# Task details
Which lines in the records below include the word "Places"? Report each of them in full.

# Records for processing

• • • • •

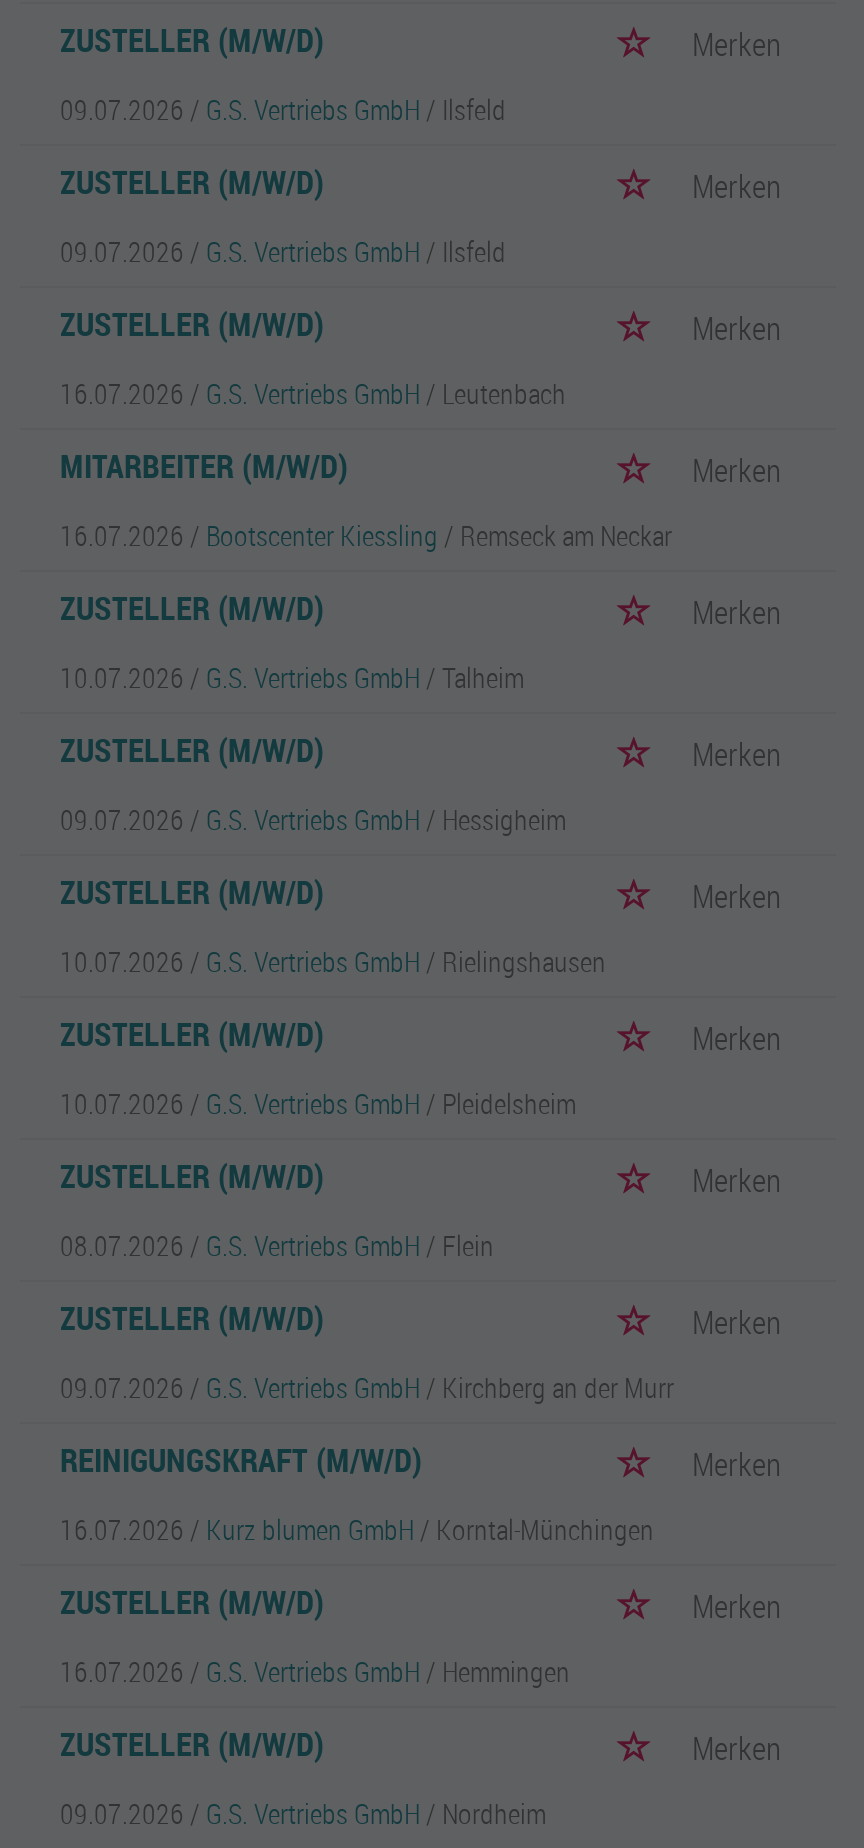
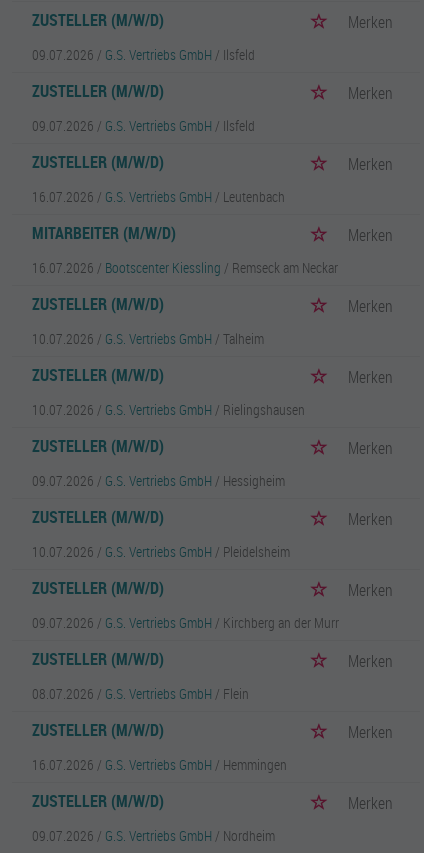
moved down: 09.07.2026 / G.S. Vertriebs GmbH / Hessigheim

moved up: 10.07.2026 / G.S. Vertriebs GmbH / Rielingshausen

moved down: 08.07.2026 / G.S. Vertriebs GmbH / Flein

moved up: 09.07.2026 / G.S. Vertriebs GmbH / Kirchberg an der Murr

- REINIGUNGSKRAFT (M/W/D)
- Merken
- 16.07.2026 / Kurz blumen GmbH / Korntal-Münchingen
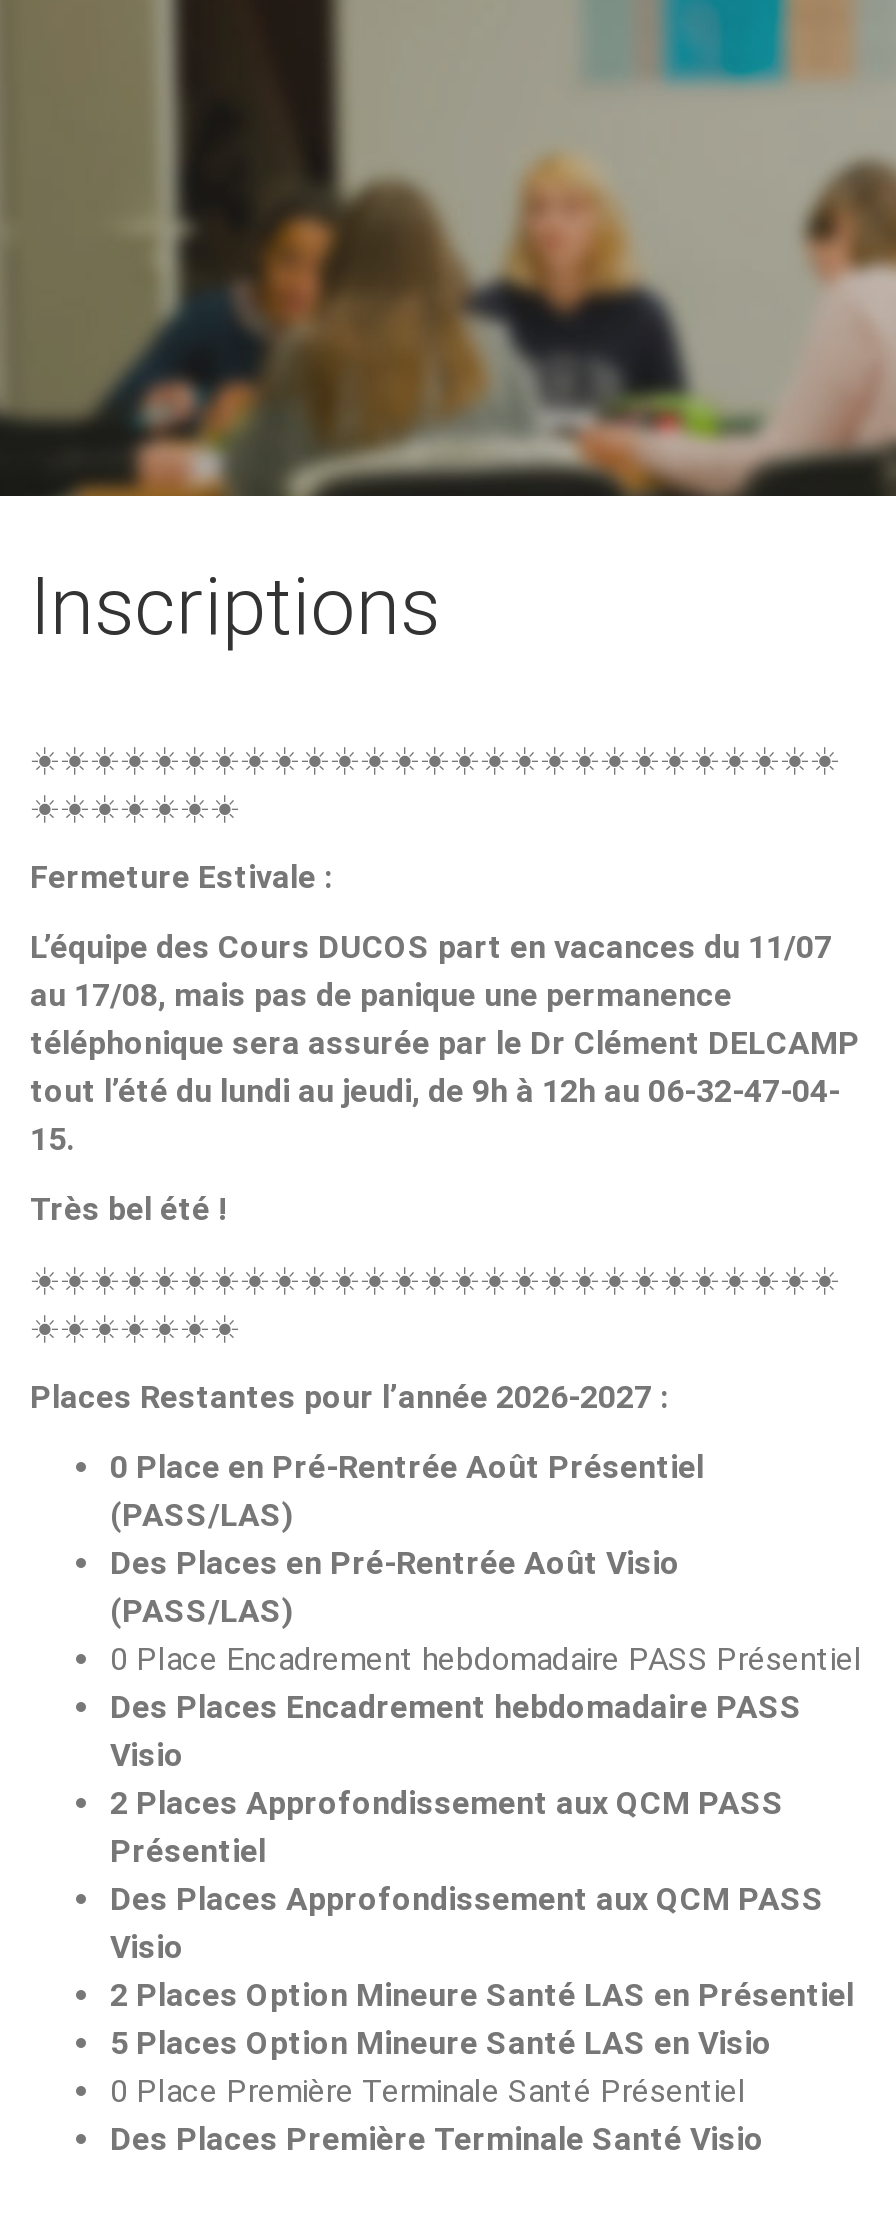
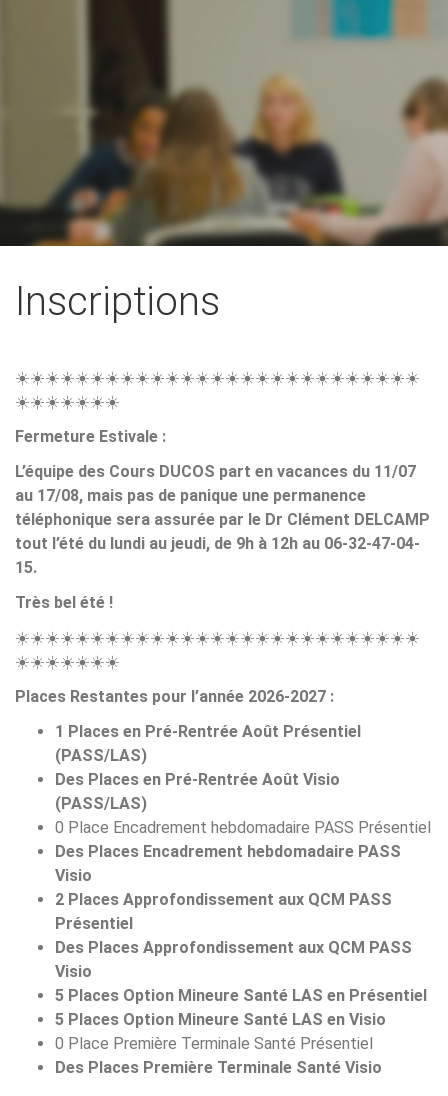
- 0 Place en Pré-Rentrée Août Présentiel
+ 1 Places en Pré-Rentrée Août Présentiel

- 2 Places Option Mineure Santé LAS en Présentiel
+ 5 Places Option Mineure Santé LAS en Présentiel
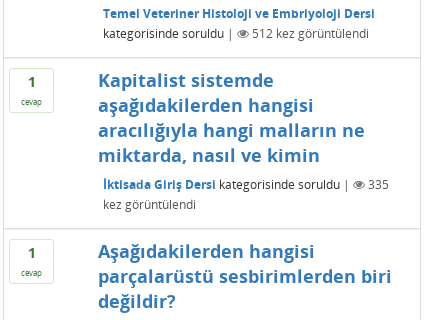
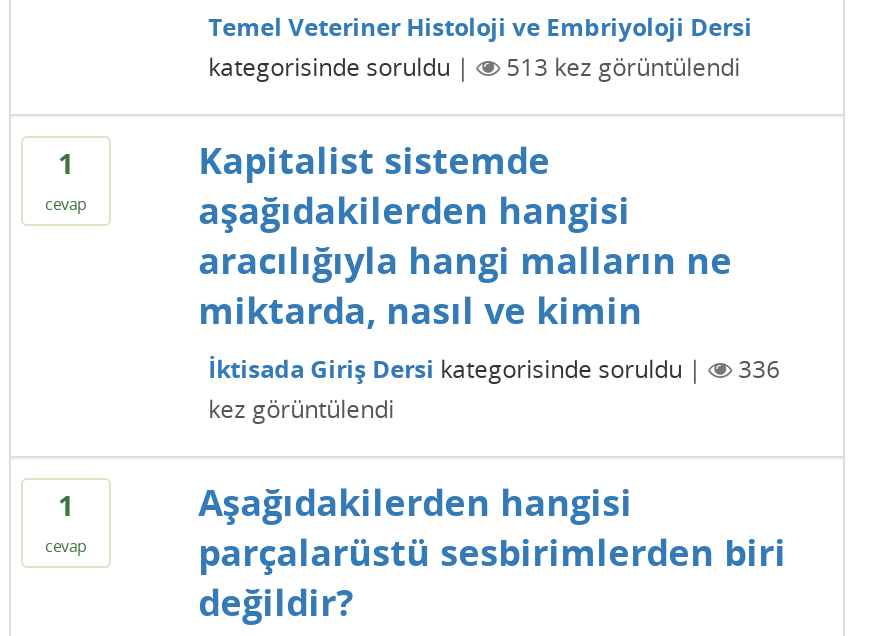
- 512 kez görüntülendi
+ 513 kez görüntülendi

- 335
+ 336
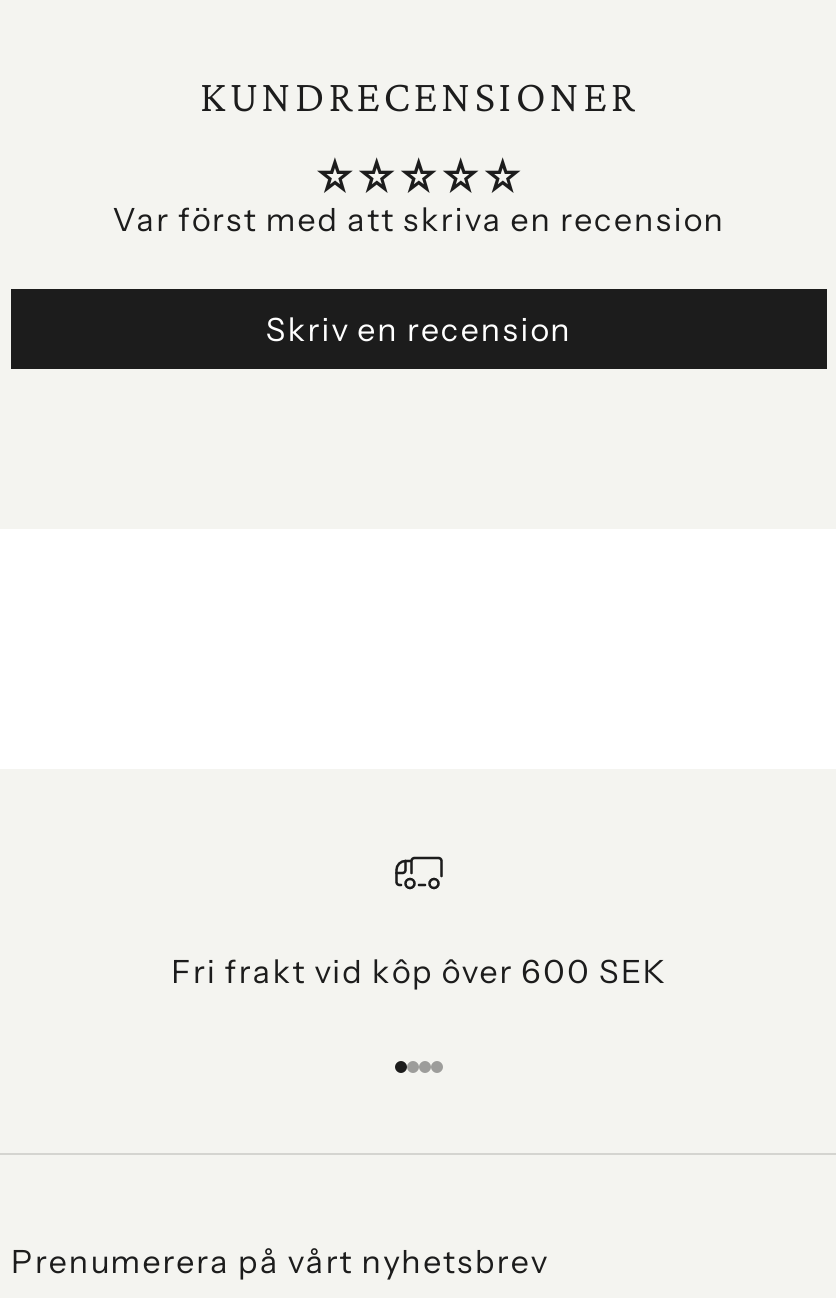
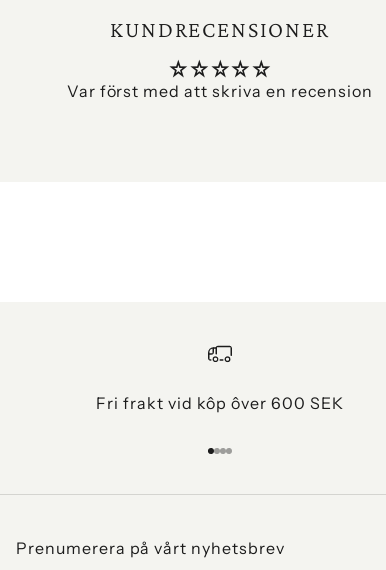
- Skriv en recension
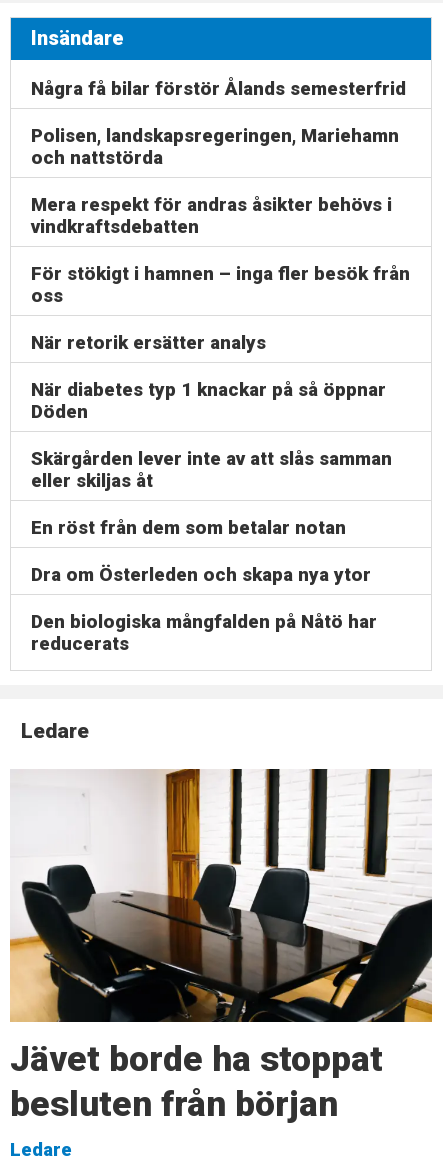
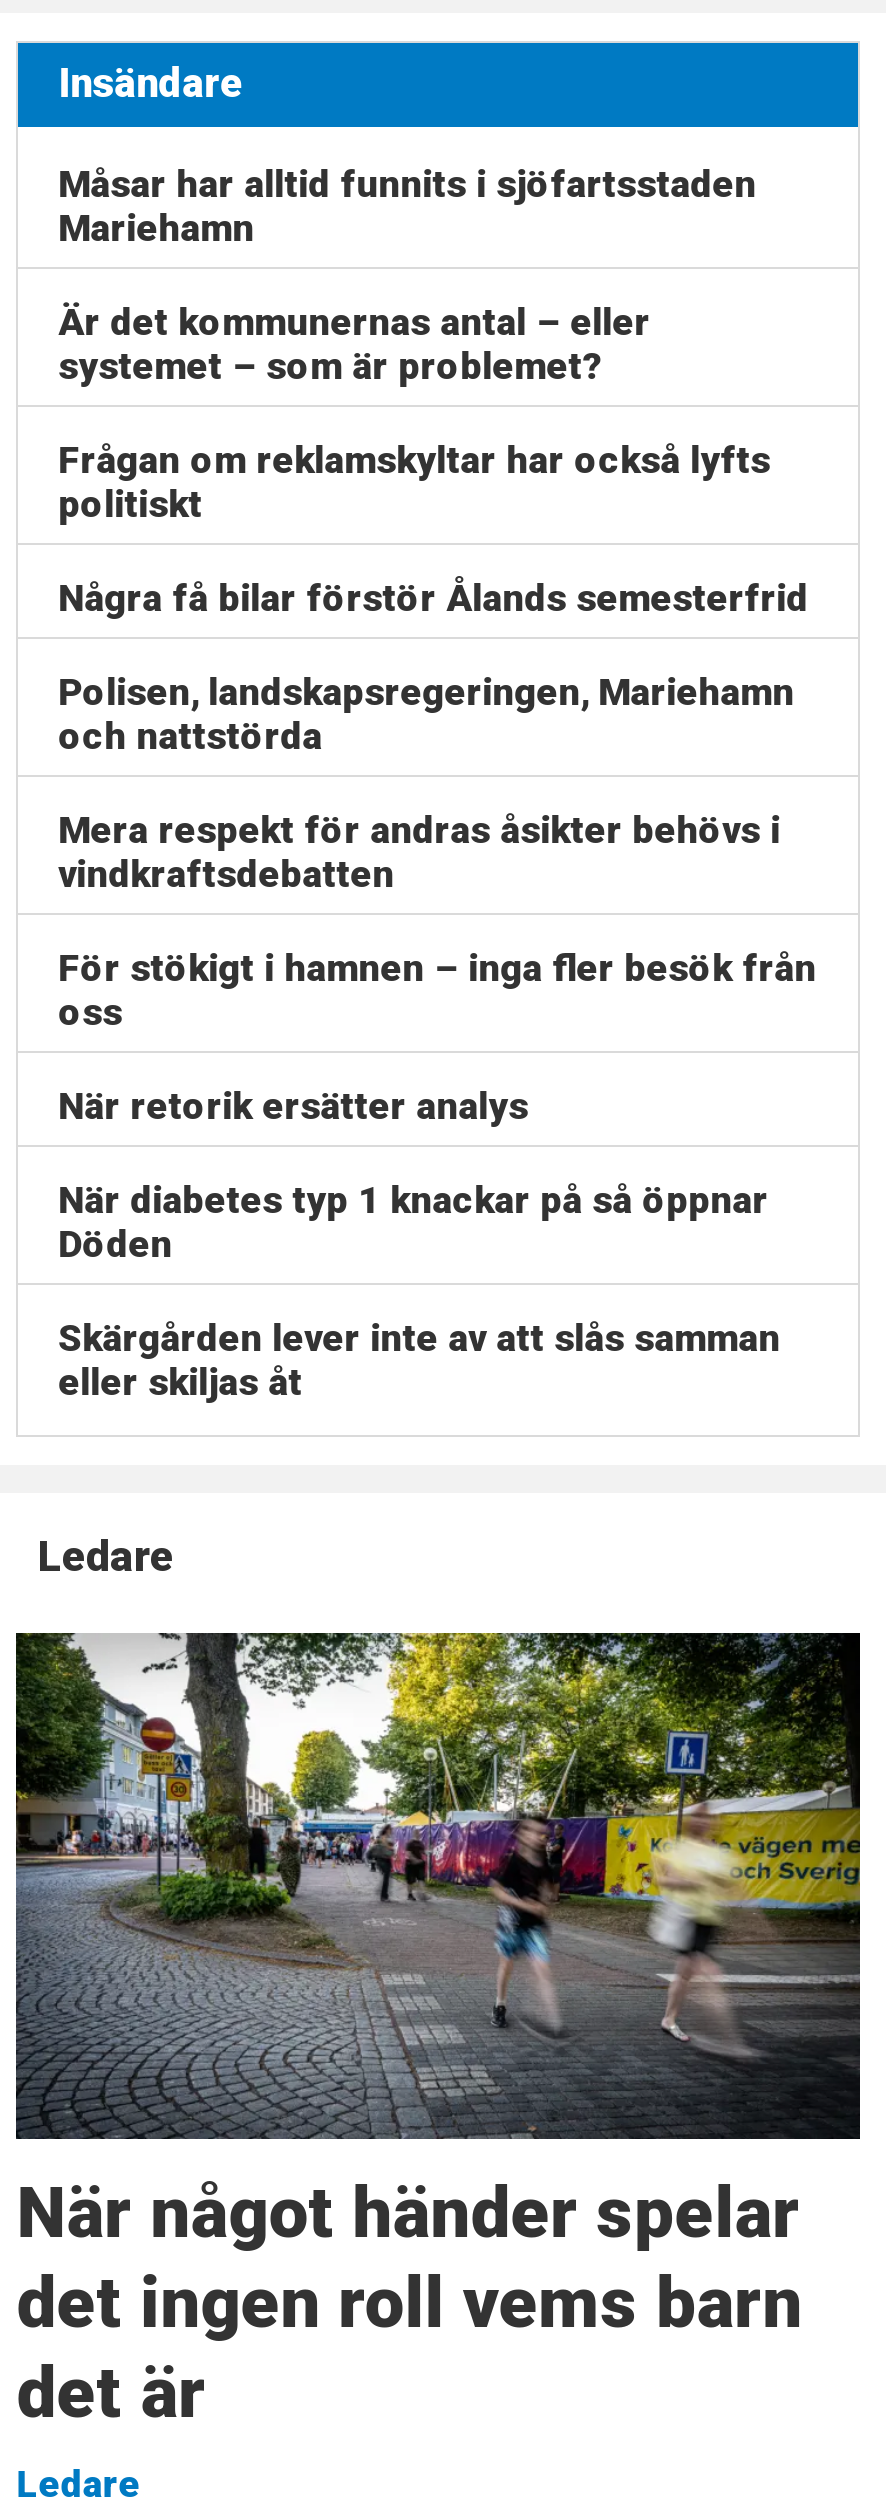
+ Måsar har alltid funnits i sjöfartsstaden
+ Mariehamn
+ Är det kommunernas antal – eller
+ systemet – som är problemet?
+ Frågan om reklamskyltar har också lyfts
+ politiskt

moved down: Några få bilar förstör Ålands semesterfrid | Polisen, landskapsregeringen, Mariehamn | och nattstörda | ... | Skärgården lever inte av att slås samman | eller skiljas åt

- En röst från dem som betalar notan
- Dra om Österleden och skapa nya ytor
- Den biologiska mångfalden på Nåtö har
- reducerats

- [image]
- Jävet borde ha stoppat
- besluten från början
+ [image]
+ När något händer spelar
+ det ingen roll vems barn
+ det är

• • • • •

# Completed task
+ 1 Places en Pré-Rentrée Août Présentiel
- 2 Places Option Mineure Santé LAS en Présentiel
+ 5 Places Option Mineure Santé LAS en Présentiel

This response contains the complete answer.